"Lo di mana sekarang, Saf?" tanya Nindi setelah sambungan terhubung. "Gue ke tempat indekos lo, tapi enggak ada siapa-siapa di sana."
Sejenak Safa menjauhkan ponsel dari telinganya, karena teriakan Nindi yang tanpa bas-basi itu. "Aku di apartemen Ludwiq. Kenapa, Nin?"
Samar-samar Safa bisa mendengar helaan napas dari sambungan. "Enggak apa-apa, gue cuma khawatir saja sama kondisi lo. Oh, iya, bagaimana?"
"Apanya?"
"Keluarga lo sama keluarga si Mas Ganteng sudah tahu belum kalau lo hamil?"
Safa menggigit bibir bagian bawahnya. Setelah dua menikah, Ludwiq tidak juga mengatakan apa-apa. Lagi pula belakangan ini laki-laki itu lebih sering menghabiskan waktu di kantor, dan pergi ke luar kota ataupun ke luar negeri untuk meninjau proyek yang ditanganinya. Sekarang saja Ludwiq masih di Singapura. "Um, belum, Nin. Aku belum ada waktu buat bicara sama Ludwiq, dia terlalu sibuk sama pekerjaannya."
"Oh. Sekarang lo sama siapa di sana?"
Safa mengarahkan pandangan pada langit-langit apartemen. "Sendiri. Sudah dua minggu Ludwiq ada di Singapura buat ninjau proyek yang ditanganinya. Dua hari setelah acara resepsi ... dia memang sudah balik kerja. Kayaknya Ludwiq sibuk, dia selalu pulang lewat tengah malam, dan berangkat pagi-pagi banget."

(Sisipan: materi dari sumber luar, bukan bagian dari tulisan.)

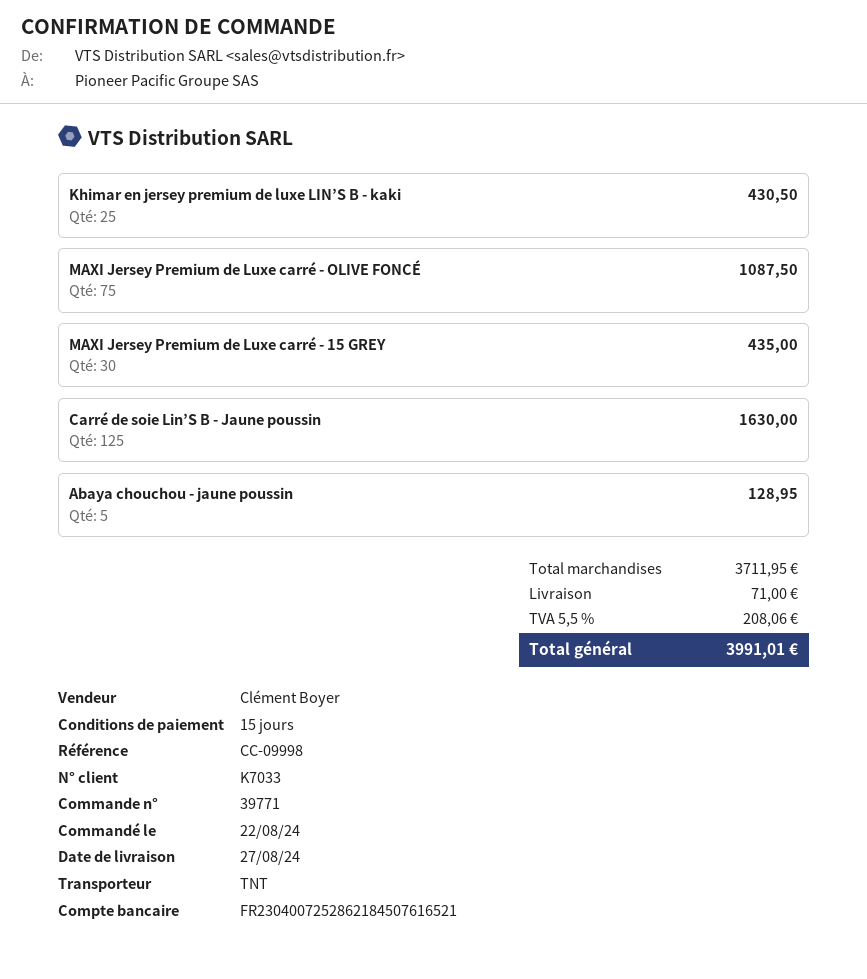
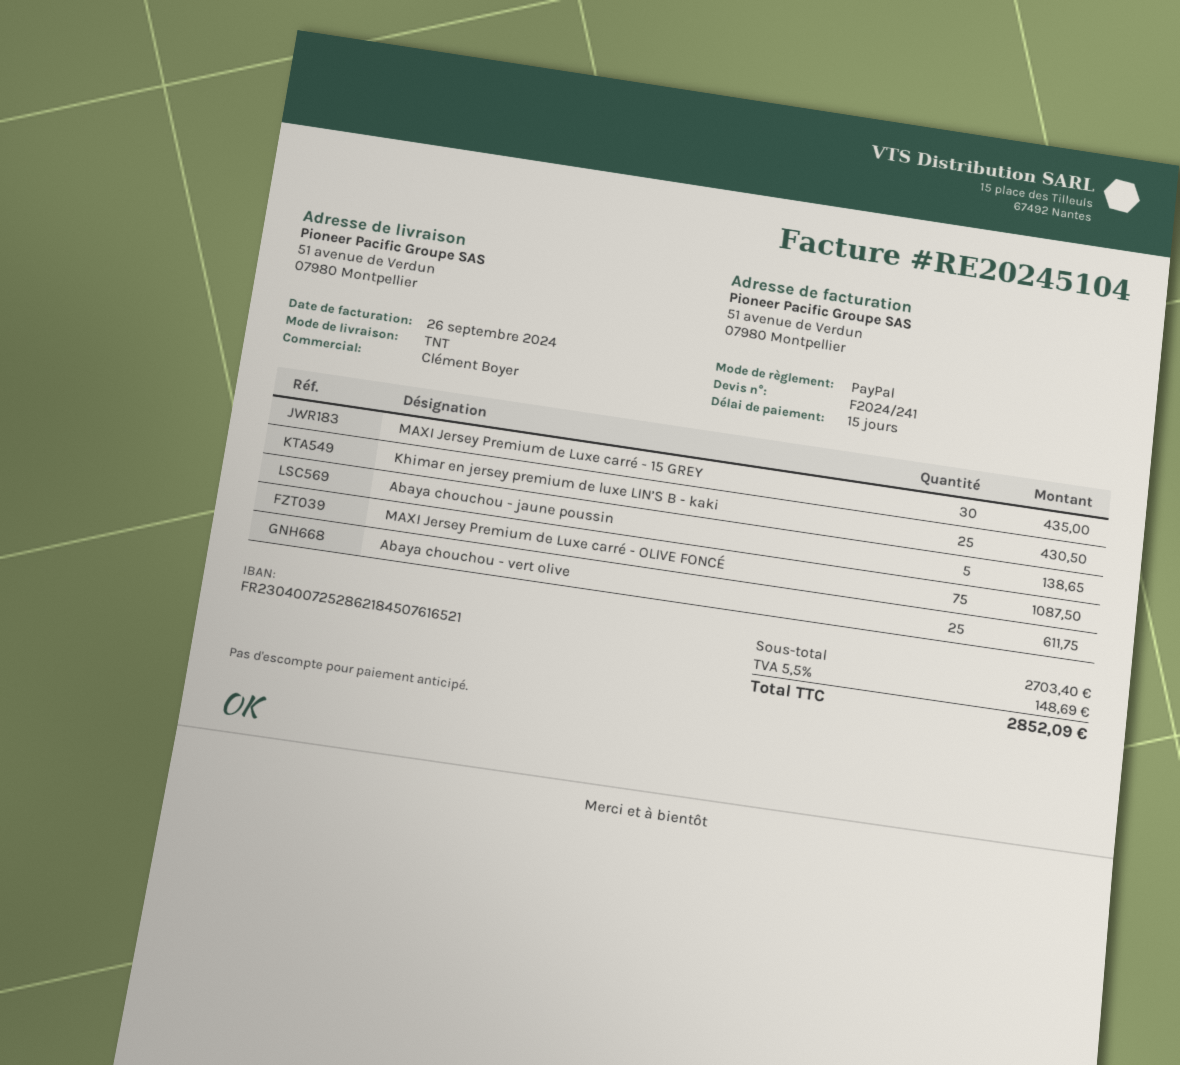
Carré de soie Lin’S B - Jaune poussin: 125 for 1630.00 -> none
Abaya chouchou - jaune poussin: 5 for 128.95 -> 5 for 138.65
Abaya chouchou - vert olive: none -> 25 for 611.75
subtotal: 3711.95 -> 2703.40
shipping: 71.00 -> none
tax: 5.5% = 208.06 -> 5.5% = 148.69
total: 3991.01 -> 2852.09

"Dia kan kerja buat lo juga, Saf. Jadi, lo jangan sedih ya, balik dari Singapura pasti bawa oleh-olehnya banyak," kata Nindi berusaha mengalihkan topik pembicaraan. "Oh, iya, Saf, gue mau curhat ini boleh nggak?"
"Boleh, curhat tentang apa?"
"Itu loh si Driky, cowok ...."
"Oh, pacarmu yang kesepuluh itu, 'kan?" potong Safa cepat. Perempuan itu teringat kembali pada percakapan mereka saat Nindi menjemputnya di acara tujuh bulanan Sintia. Perempuan itu mengatakan baru saja menerima cinta laki-laki bernama Driky yang berasal dari Kanada.
"Wah, lo masih ingat. Good! Aduh, Safa ... gue ini capek banget tahu dengerin si Driky bilang cinta terus setiap hari. Mana dia nggak berhenti kirim bunga dan cokelat ke tempat kerja gue. Saking seringnya itu cowok ngasih bunga, sampai seisi pabrik sudah tahu kebiasaannya. Capek deh, tiap hari gue diledekin sama senior, karena ...."
"Nin, sudah dulu, ya. Aku mau bikin makanan buat makan siang," potong Saf sebelum memutuskan sambungan.
Perempuan itu menggenggam ponselnya erat-erat. Dua minggu berpisah dengan Ludwiq, tidak sekalipun laki-laki itu memberi kabar ataupun mengirim pesan sekadar menanyakan keadaan. Dua minggu belakangan, Safa dikurung di apartemen dengan kulkas dipenuhi bahan makanan serta camilan, juga setumpuk kaset DVD.
Safa sengaja menutup telepon dengan alasan akan membuat makan siang, padahal jauh di hatinya yang paling dalam ... perempuan itu tersinggung dengan kata cinta yang diucapkan Nindi. Bukan sekali-dua kali saja dia mendengar curhatan Nindi yang mengatakan tentang umbaran cinta yang diserukan kekasih-kekasihnya. Kali ini Safa benar-benar iri kepada sahabatnya yang dilimpahi banyak cinta itu, sedangkan dirinya tidak, bahkan setelah menikah dengan Ludwiq pun, laki-laki itu tidak pernah sekalipun mengatakan cinta. Pun selama ini kehidupan Safa terbilang monoton, setiap harinya hanya digunakan untuk; belajar, makan, tidur. Sangat berbanding terbalik dengan Nindi yang aktif mengikuti pesta yang diadakan teman kuliah, atau menghabiskan malam dengan kekasih-kekasihnya.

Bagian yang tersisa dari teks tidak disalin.